Please provide me with some information on Gibson Girl Mines and Caliper Developments. The Northern Miner hasn’t published any news on the two companies for at least a decade. F.M., Orillia, Ont.
According to our files, we have had nothing to report on Gibson Girl Mines since August, 1977, when the Vancouver company changed its status from a specially limited to a limited company.
That was more than 23 years after the previous reference to this company.
Gibson Girl Mines was incorporated in June, 1951, to acquire and develop a group of base metal claims covering Gibson Island, 27 miles south of Prince Rupert, B.C. It was capitalized at 3.5 million shares, of which 400,000 were issued to Helicopter Explorations.
However, after encountering a series of parallel ore occurrences, Gibson Girl, dropped its option on the property in April, 1952. With only $13,990 in cash, it appears that the company couldn’t afford to follow up on its previous work.
As reported (N.M., Oct 7/54), the company was financing a prospecting-exploration company called Brikon Explorations which was in the early stages of exploration at the Atlin Lake uranium property in the Yukon.
We traced Gibson Girl to its current home at Suite 510, 1200 West Pender, Vancouver, B.C. V6E 2S9, but sadly the company is inactive, unlisted and retains no assets or liabilities.
President Harold Eisler, a Vancouver mining consultant, says he has no plans to revive the company. “It would be much easier to start a new one,” he said.
When Caliper Developments was last heard from in 1975, the Quebec Securities Commission had issued a cease trading order. A year earlier, Caliper had moved its head office from Montreal to Vancouver, and the company’s 75%-owned Ocona gold mine in Peru was on the selling block.

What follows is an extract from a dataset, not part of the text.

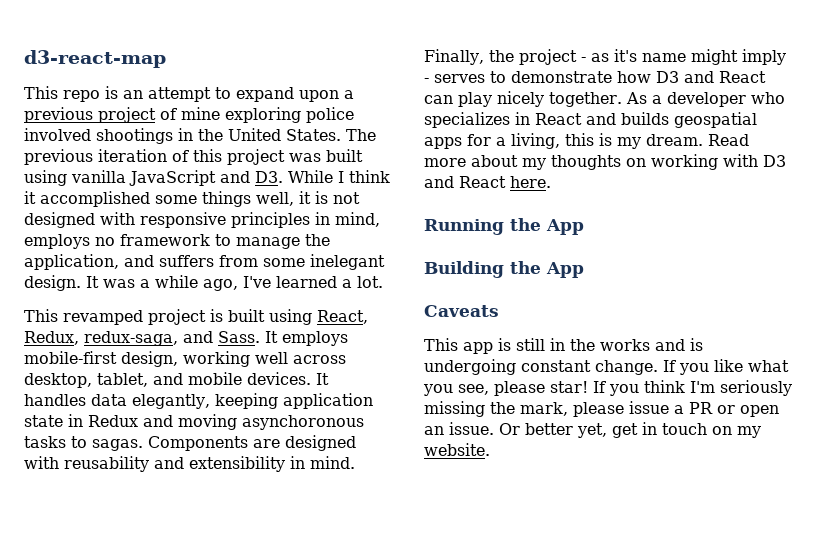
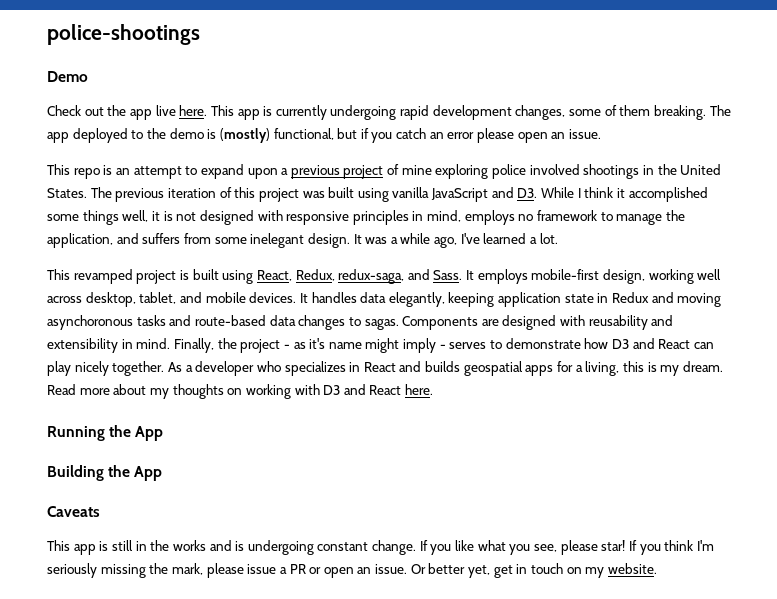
[24,50,166,68] d3-react-map -> [47,24,200,45] [47,71,88,82] [47,105,731,120] [47,128,601,143] police-shootings // Demo // Check out the app live here. This app is currently undergoing rapid development changes, some of them breaking. The app deployed to the demo is (mostly) functional, but if you catch an error please open an issue.
(66, 442) none -> [169,315,346,330] and route-based data changes

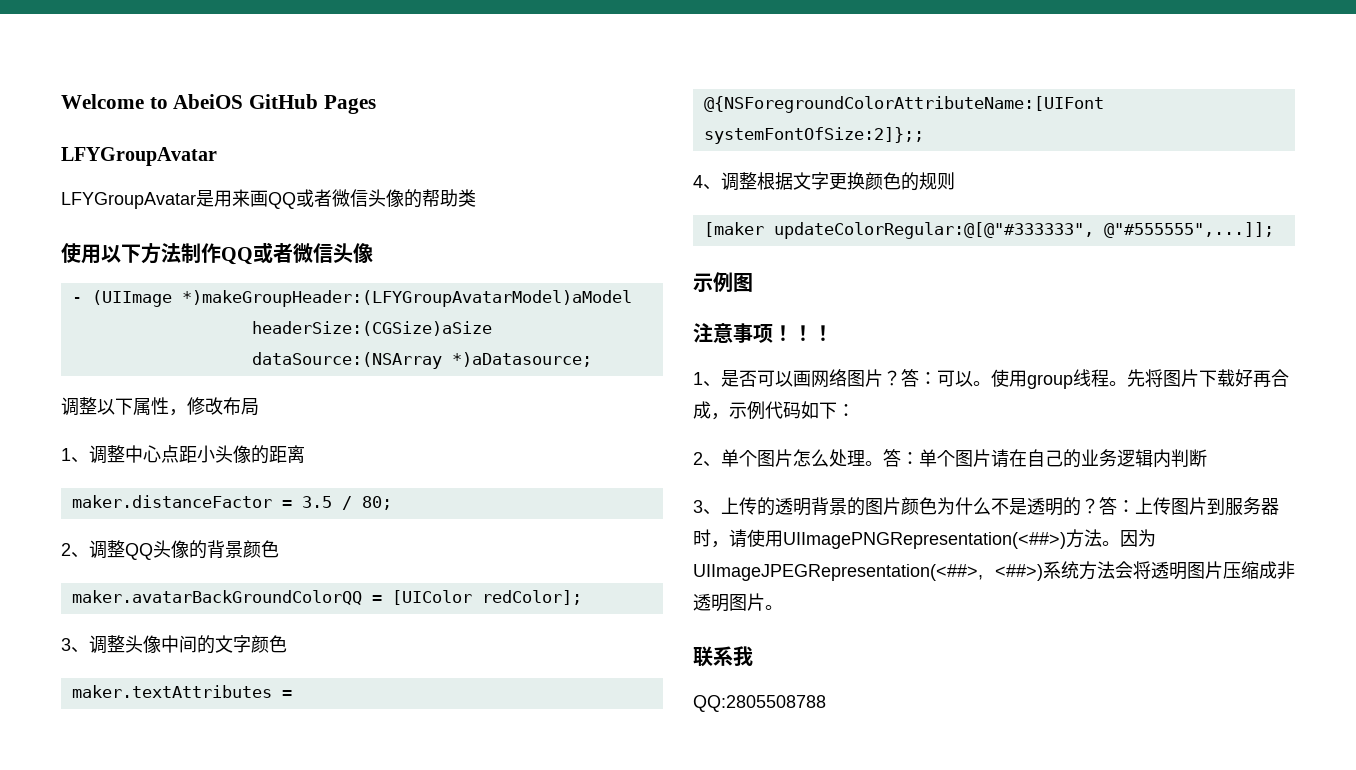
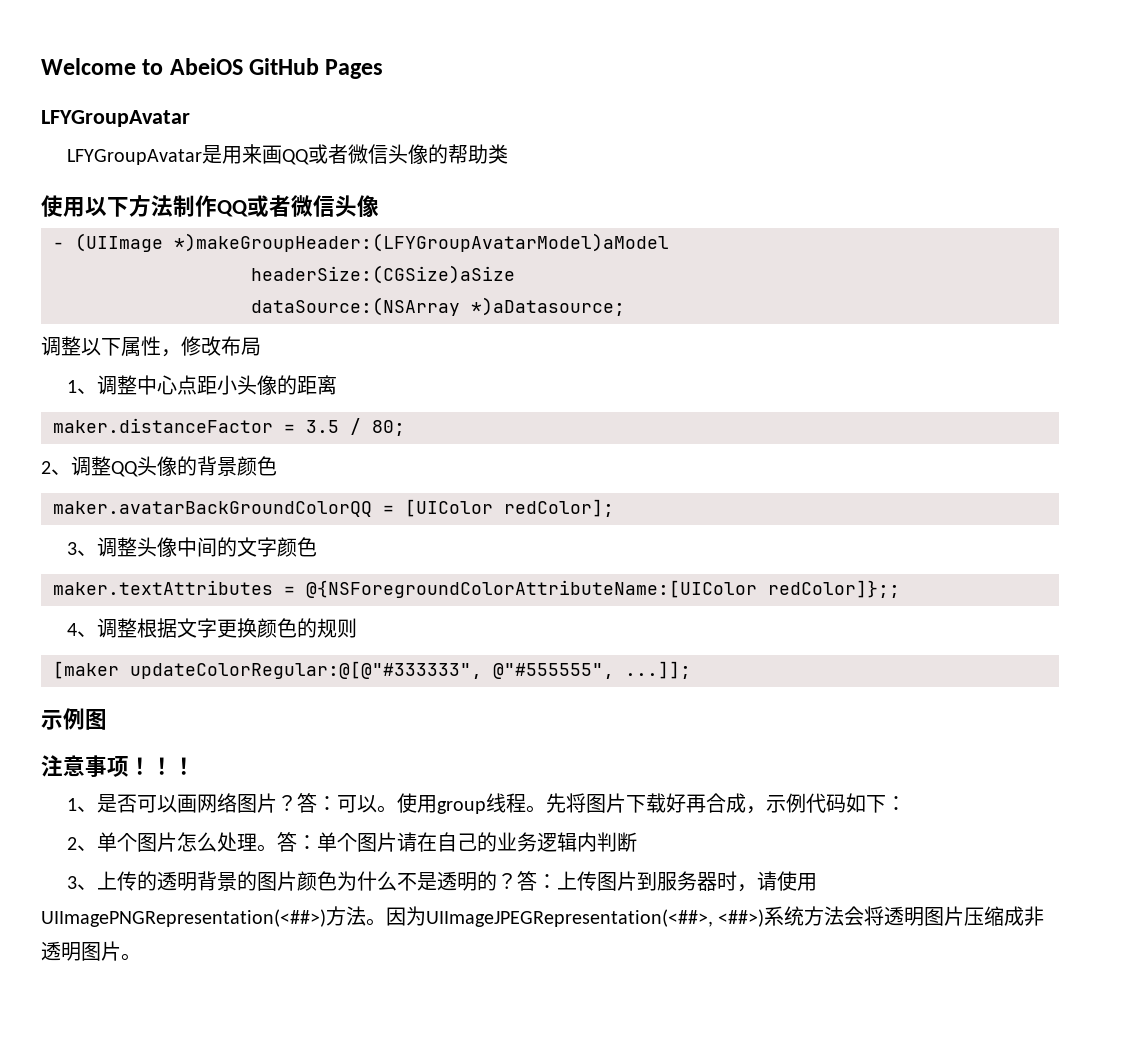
[703,96,1104,113] [703,127,924,144] @{NSForegroundColorAttributeName:[UIFont systemFontOfSize:2]};; -> [306,580,900,598] @{NSForegroundColorAttributeName:[UIColor redColor]};;
[1103,222,1274,238] @"#555555",...]]; -> [493,661,691,679] @"#555555", ...]];
[693,646,753,667] [693,695,826,712] // 联系我 // QQ:2805508788 -> (141, 957) none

Highland Queen Mines offered to buy the operation which was a strain on the Caliper treasury.
While a profitable operation was churning out ore at a rate of approximately 185 tons per day, the high costs of acquiring the property and replacing the equipment crippled the former Quebec-listed company.
As a result, Caliper was unable to bring overdue mortgage payments up to date and the company failed to get the go-ahead for a planned reorganization.
According to Gilles Lachance, a spokesman for the Quebec Securities Commission, Caliper hasn’t filed the necessary statutory reports since 1985, and the company’s charter could be cancelled if it isn’t heard from soon.
In 1975, Hans Dietmann was listed as the company’s president, but he couldn’t be reached by either The Northern Miner or the QSC.